THE NEW ARCADIA: TAHITI'S CURSED MYTH
SINCE BEING “DISCOVERED ” IN 1767, Tahiti has faced a profound cultural upheaval. From the start, she has been branded with the irresistible dual myth of the Noble Savage’s harmonious Arcadian life and of the vahine’s amorous favours freely granted. People (navigators, missionaries, whalers, slavers) and events (deadly epidemics, atomic testing, and now tourism), all have contributed over time to creating the modern Tahitian quandary: trying to recover an idealized past and losing the benefits of modern life, or continuing as a cog in the French administrative system and losing her soul. Based on historical records, sailors’ journals, Ma’ohi epic poetry, European paintings, folkloric events, the film industry, and novels by modern Tahitian writers, this book follows the passage from Otaheite’s paradisal way of life, through the disastrous encounter with European civilization, ending with French Polynesia’s modern prospects. Most remarkable of all is the enduring Ma’ohi culture’s survival into the twenty-first century.
NOTES FROM ELSEWHERE: TRAVEL AND OTHER MATTERS
NOTES FROM ELSEWHERE: TRAVEL AND OTHER MATTERS FOLLOWS author Monique Laton, a trained anthropologist, through some of life's familiar experiences: introduction to new cultures, the pitfalls of language, regret for the past, and various types of travel. She shares her experiences and adventures in some of the planet's most interesting places in colorful detail. From her childhood in Morocco to a time tinged with loneliness and isolation as she worked in mental hospitals and prisons, she kept an open mind and heart. She survived both the artificial, ephemeral culture of international conferences and attempts to create a semblance of a normal life while living abroad. As an academic, Layton confronts the problems of cultural disconnection as they occur in life and travel and briefly considers what the future might hold for the elderly. As an anthropologist, she is able to provide context and insight into everyday occurrences. As an immigrant, she draws on her own experience to describe the staggered stages of assimilation.
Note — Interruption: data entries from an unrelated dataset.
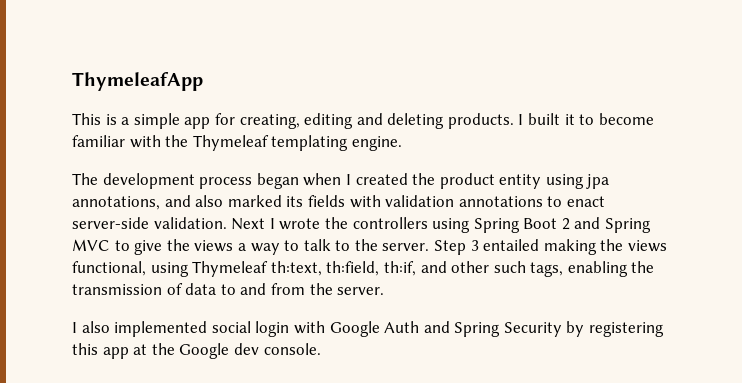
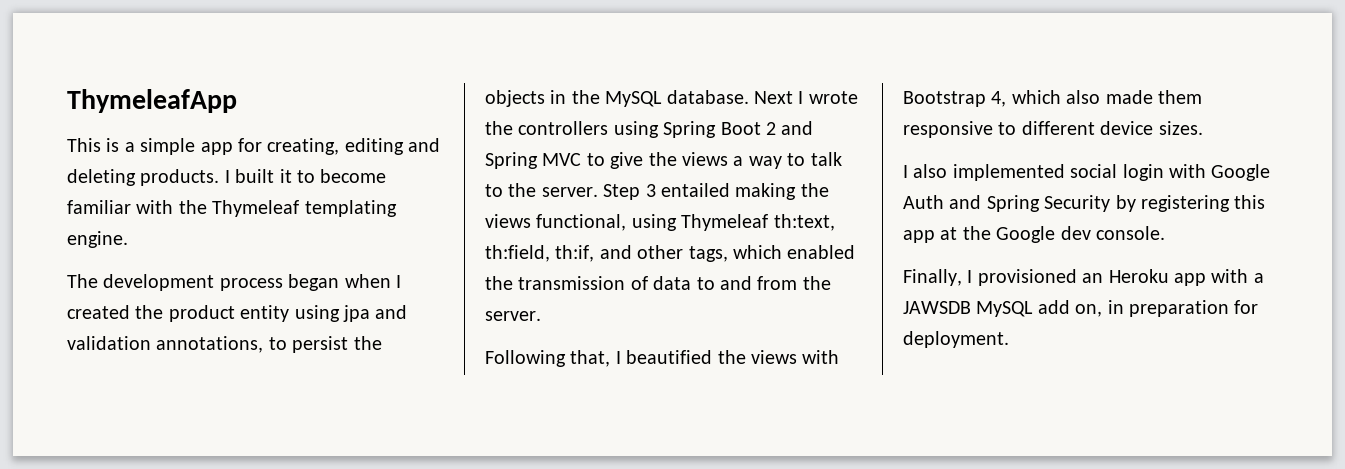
- The development process began when I created the product entity using jpa annotations, and also marked its fields with validation annotations to enact server-side validation.
+ The development process began when I created the product entity using jpa and validation annotations, to persist the objects in the MySQL database.
- Step 3 entailed making the views functional, using Thymeleaf th:text, th:field, th:if, and other such tags, enabling the transmission of data to and from the server.
+ Step 3 entailed making the views functional, using Thymeleaf th:text, th:field, th:if, and other tags, which enabled the transmission of data to and from the server.
+ Following that, I beautified the views with Bootstrap 4, which also made them responsive to different device sizes.
+ Finally, I provisioned an Heroku app with a JAWSDB MySQL add on, in preparation for deployment.

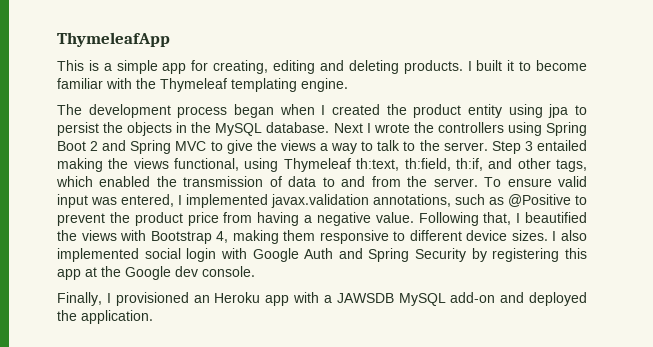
- The development process began when I created the product entity using jpa and validation annotations, to persist the objects in the MySQL database.
+ The development process began when I created the product entity using jpa to persist the objects in the MySQL database.
- Step 3 entailed making the views functional, using Thymeleaf th:text, th:field, th:if, and other tags, which enabled the transmission of data to and from the server.
- Following that, I beautified the views with Bootstrap 4, which also made them responsive to different device sizes.
- I also implemented social login with Google Auth and Spring Security by registering this app at the Google dev console.
+ Step 3 entailed making the views functional, using Thymeleaf th:text, th:field, th:if, and other tags, which enabled the transmission of data to and from the server. To ensure valid input was entered, I implemented javax.validation annotations, such as @Positive to prevent the product price from having a negative value. Following that, I beautified the views with Bootstrap 4, making them responsive to different device sizes. I also implemented social login with Google Auth and Spring Security by registering this app at the Google dev console.
- Finally, I provisioned an Heroku app with a JAWSDB MySQL add on, in preparation for deployment.
+ Finally, I provisioned an Heroku app with a JAWSDB MySQL add-on and deployed the application.

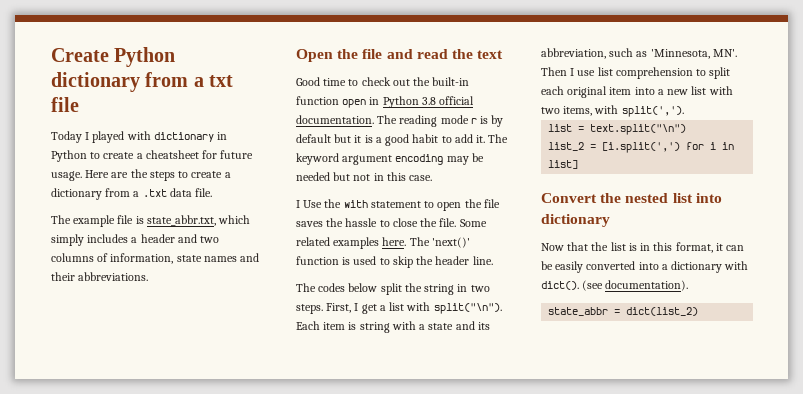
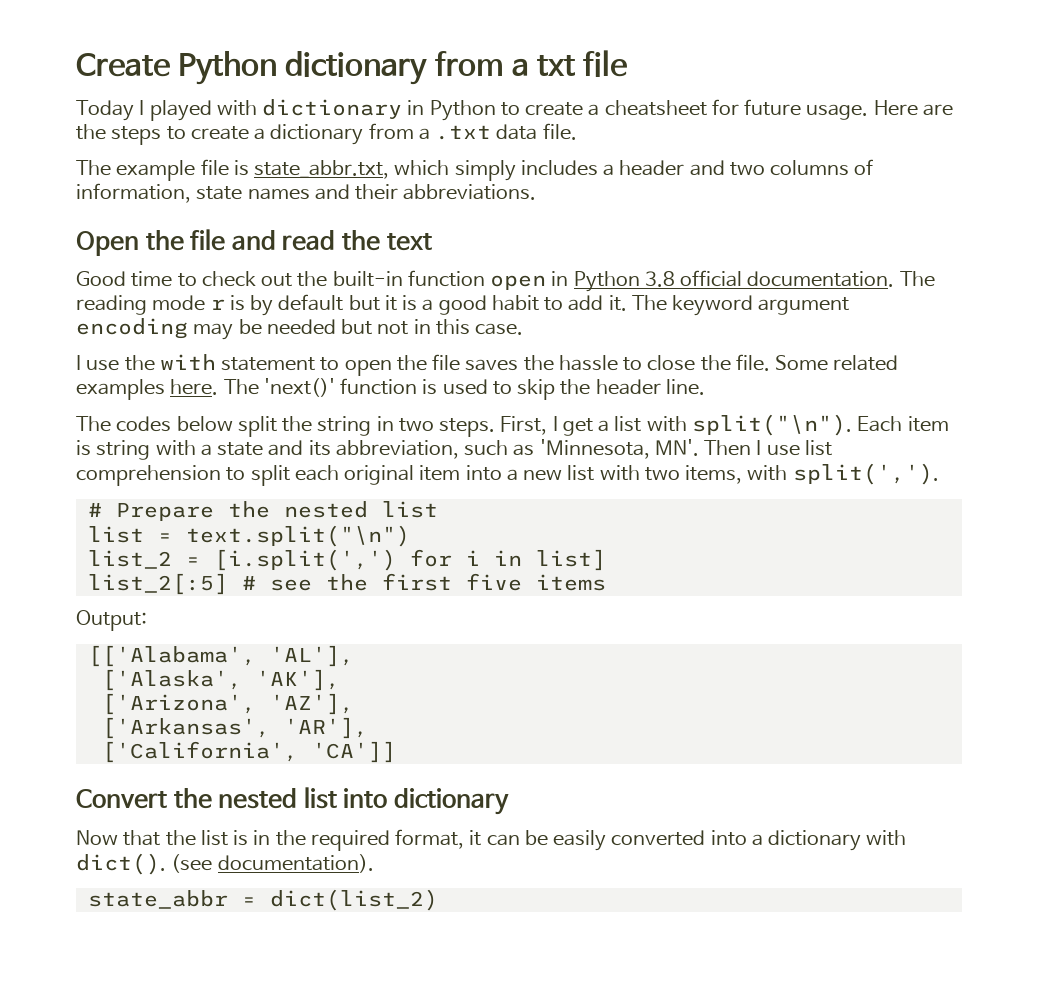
- I Use the with statement to open the file saves the hassle to close the file.
+ I use the with statement to open the file saves the hassle to close the file.
+ # Prepare the nested list
+ list_2[:5] # see the first five items
+ Output:
+ [['Alabama', 'AL'],
+ ['Alaska', 'AK'],
+ ['Arizona', 'AZ'],
+ ['Arkansas', 'AR'],
+ ['California', 'CA']]
- Now that the list is in this format, it can be easily converted into a dictionary with dict().
+ Now that the list is in the required format, it can be easily converted into a dictionary with dict().

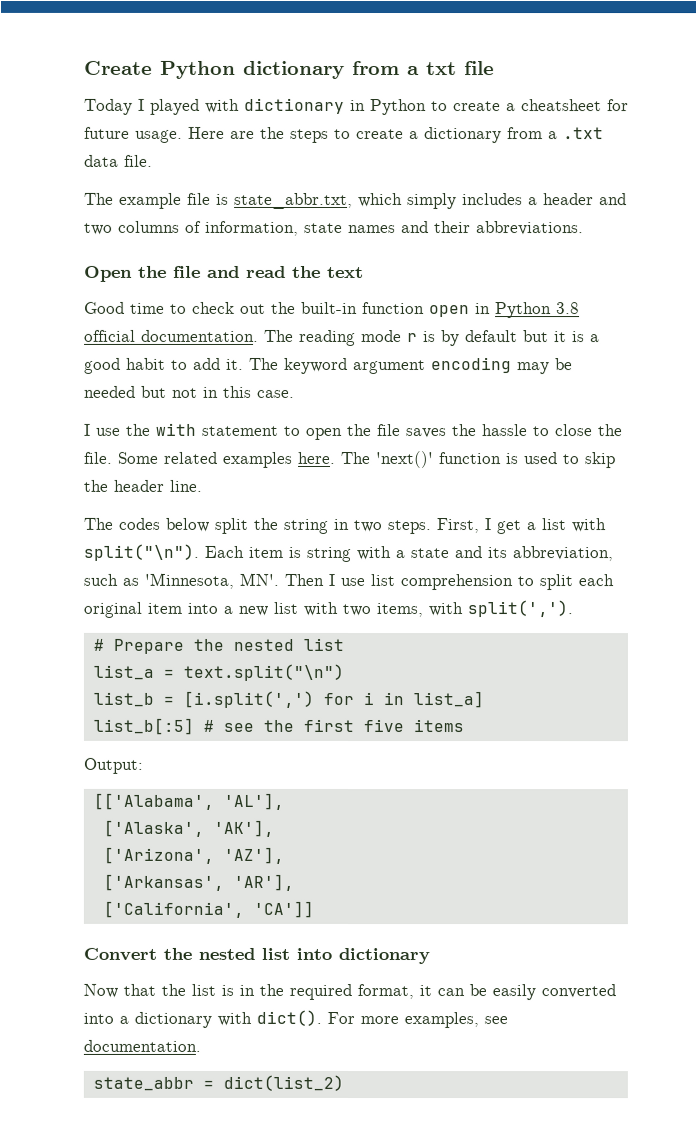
- list = text.split("\n")
+ list_a = text.split("\n")
- list_2 = [i.split(',') for i in list]
- list_2[:5] # see the first five items
+ list_b = [i.split(',') for i in list_a]
+ list_b[:5] # see the first five items
- (see documentation).
+ For more examples, see documentation.

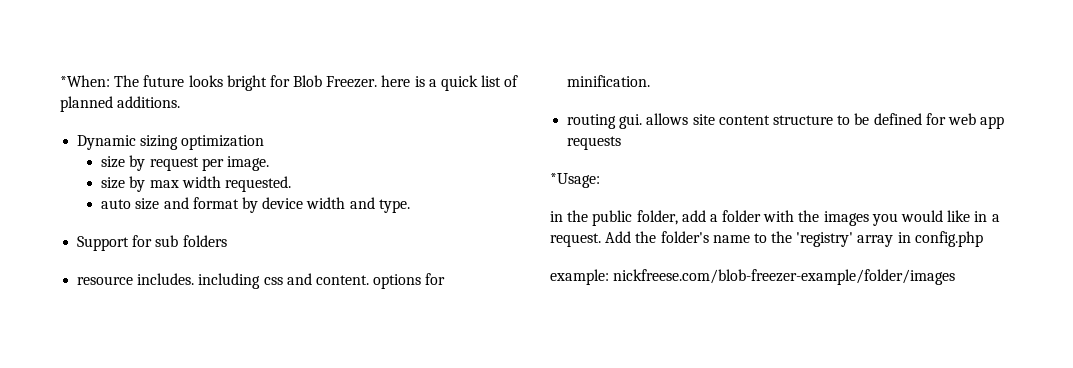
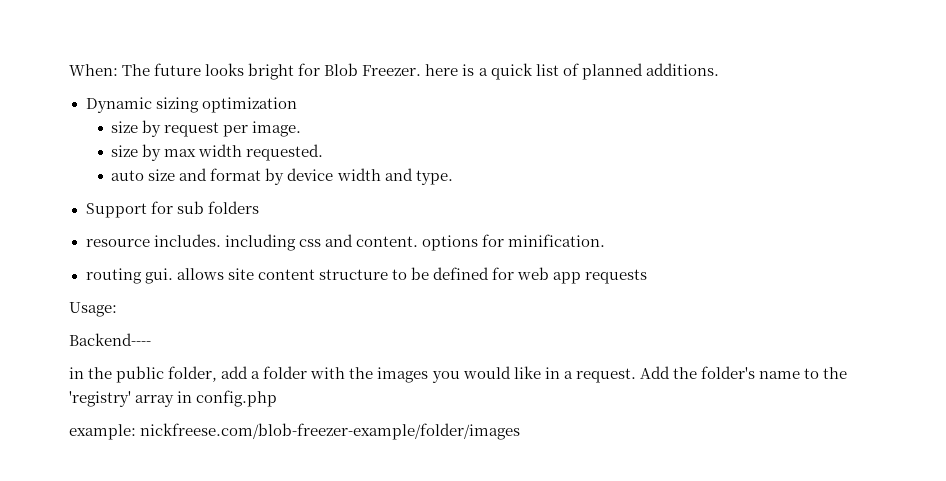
- *When: The future looks bright for Blob Freezer. here is a quick list of planned additions.
+ When: The future looks bright for Blob Freezer. here is a quick list of planned additions.
- *Usage:
+ Usage:
+ Backend----

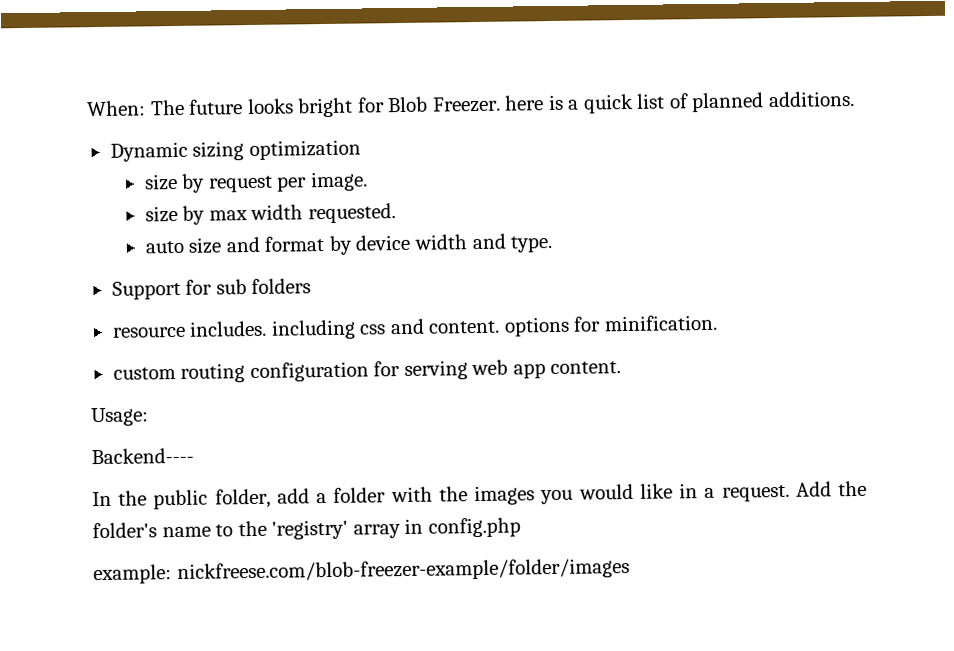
- routing gui. allows site content structure to be defined for web app requests
+ custom routing configuration for serving web app content.
- in the public folder, add a folder with the images you would like in a request.
+ In the public folder, add a folder with the images you would like in a request.

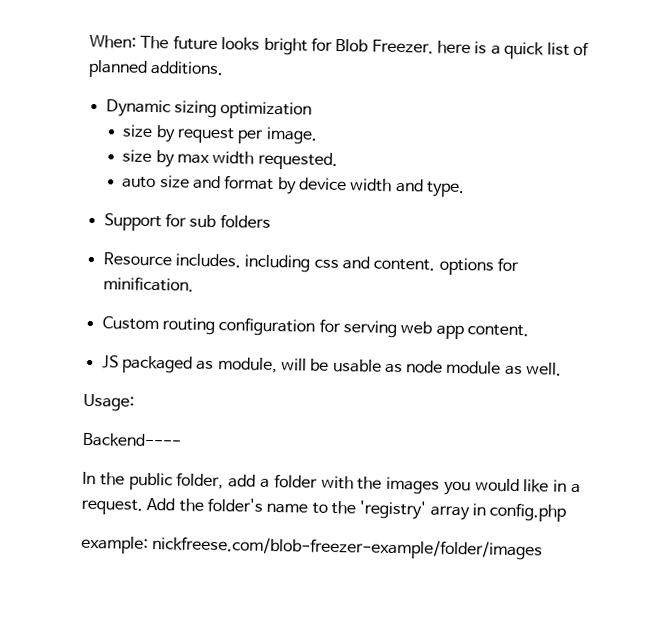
- resource includes. including css and content. options for minification.
+ Resource includes. including css and content. options for minification.
- custom routing configuration for serving web app content.
+ Custom routing configuration for serving web app content.
+ JS packaged as module, will be usable as node module as well.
STREET WOMEN AND THE ART OF BULLSHITTING
Webzines of Vancouver, 2010
Prostitutes claim to have developed a quick appreciation of men as potential customers and the ability to manage them. Those who solicit in public places and who are also drug addicts explain that their twice vulnerable position increase their need for effectiveness.
Their social and legal vulnerability leads them to seek acceptance into a supportive milieu where they find understanding and solidarity as well as strong competition and rivalry for scarce resources. They must learn the rules of behaviour that will enable them to cope with an ambivalent milieu, rules through which they will earn and retain acceptance into the subculture.
They "bullshit" among themselves to create common understanding and acceptance; they "bullshit" others to take advantage of them. Handling the duality is indeed a fine art and a means of survival.
[Note of the author: The research, conducted in the 1970s, led to a report for the BC Police Commission in 1975 ("Prostitution in Vancouver (1973-1975). Formal and Informal Reports") and to a doctoral dissertation ("Street Women and Their Verbal Transactions. Aspects of the Oral Culture of Female Prostitute Drug Addicts"). The material only has a historical value, while the process in integration and cooperation of groups continues to be valid.]
STRUCTURAL ANTHROPOLOGY, VOLUME 2
Claude Lévi-Strauss (Translated by Monique Layton
University of Chicago Press, 1983
THE EIGHTEEN ESSAYS COLLECTED IN THIS VOLUME have been selected and ordered to give what Lévi-Strauss terms "a bird's-eye view of the problems of modern ethnology." As representative examples, these essays introduce readers to the methods of structural anthropology while affording a glimpse into the mind of one of the foremost anthropologists of our time.